From the November 2016 issue
I’m finding it impossible to summon the level of righteous indignation expected of Audi/Porsche/VW diesel owners these days. My SUV is just too good.
The go-to vehicle in our family is the 2014 Audi Q7 TDI. It does it all. It schleps the kids and their friends and their gear to softball practice, to camp, to wherever the hell kids go to chase Pokémon these days. It charges away from stoplights, drawing on a store of low-down torque that can only be described as elemental. Both its interior and its ride somehow manage to be simultaneously uncomplicated and sumptuous; it’s a no-BS affair built for long, stressless days behind the wheel. I have managed to coax nearly 700 miles from its 26.4-gallon tank.

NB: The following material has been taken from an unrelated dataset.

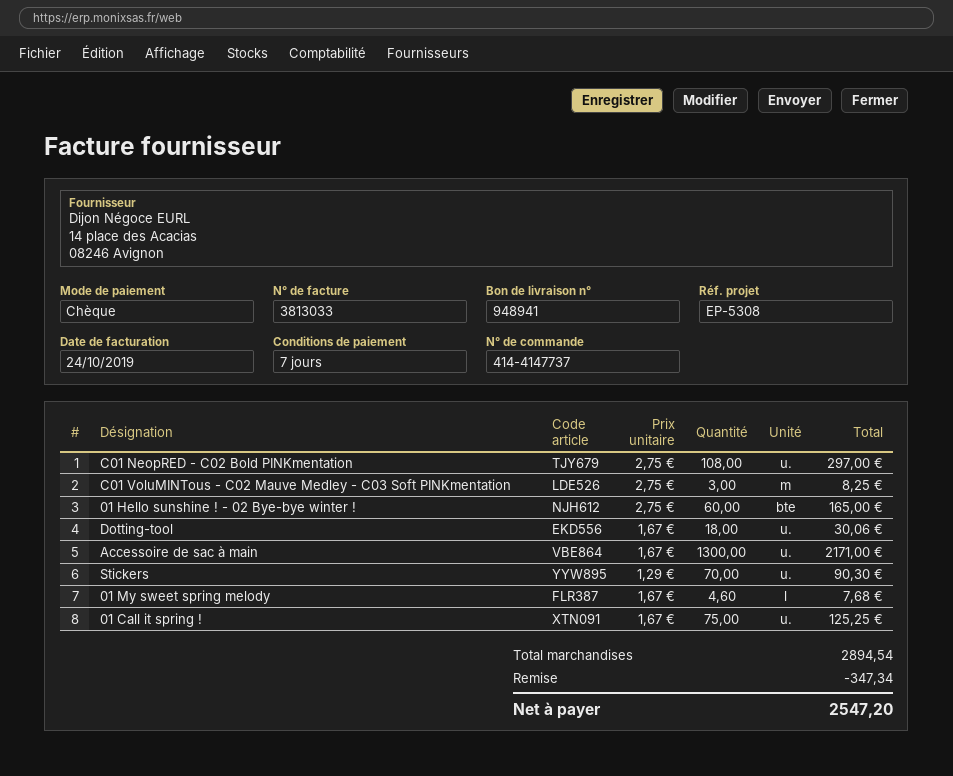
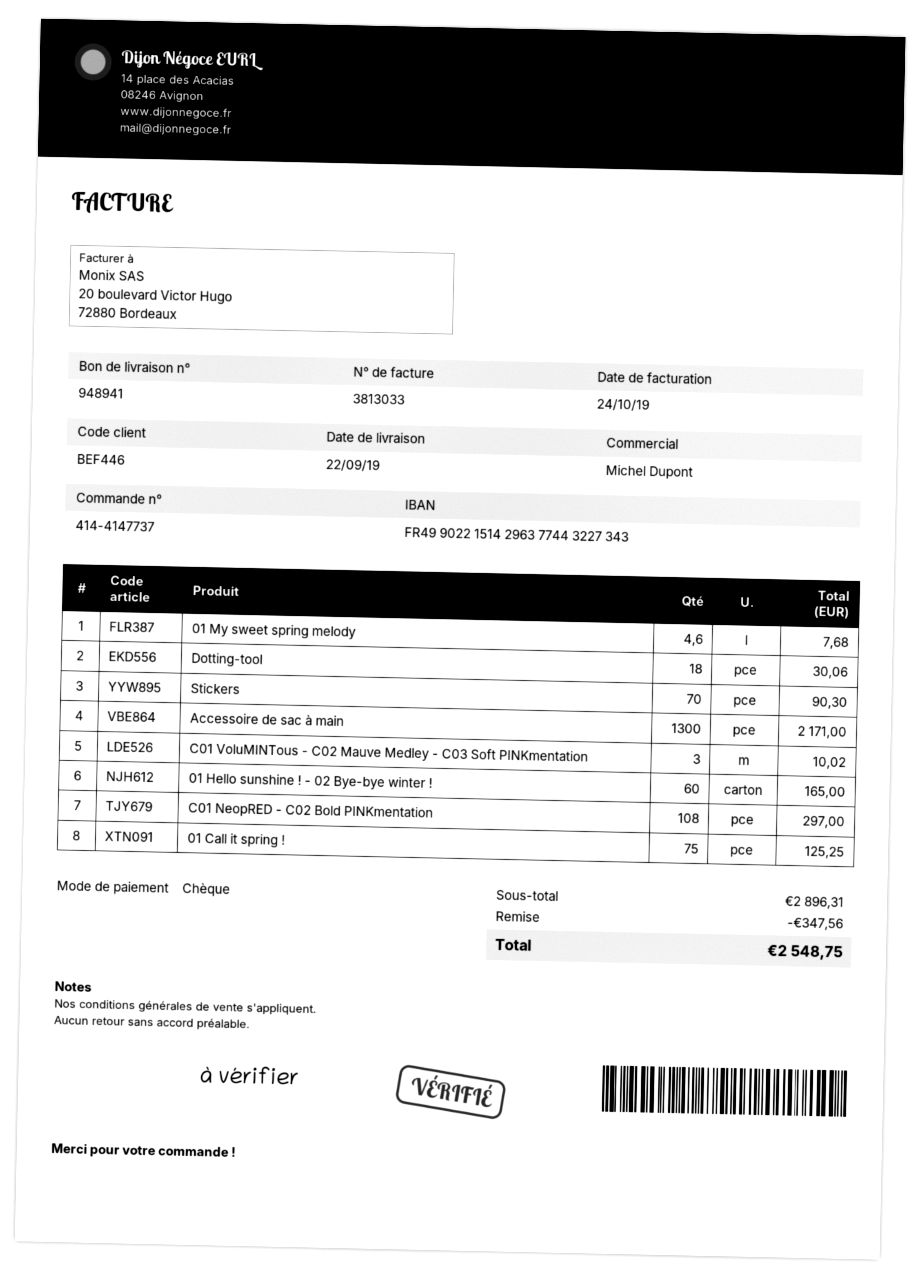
C01 VoluMINTous - C02 Mauve Medley - C03 Soft PINKmentation: 3 for 8.25 -> 3 for 10.02
subtotal: 2894.54 -> 2896.31
discount: 347.34 -> 347.56
total: 2547.20 -> 2548.75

It has an understated road presence for something so very large and so very in charge. I even like the way it looks better than the new one. This almost never happens. I’m usually desperate to keep up with the product, cursing the relentless march of ever-improving style and engineering. Even though the new Q7 drives marvelously and is loaded with aluminum and all sorts of glass-cockpit electronics, I just can’t see us in it. It looks like an overfed Dodge Journey.
And now that there’s no diesel available for VW Group products, our Q7 is looking increasingly irreplaceable. I don’t want to sell it back to Audi, and I don’t want to get whatever fix is in the works, including swapping a smog-producing emission (NOx) for a greenhouse-gas emission (CO2). Like all TDIs, the Q7 has been painted as evil, a polluting scourge, a member of a toxic fleet. The truth is more nuanced. Besides, it looks great in black.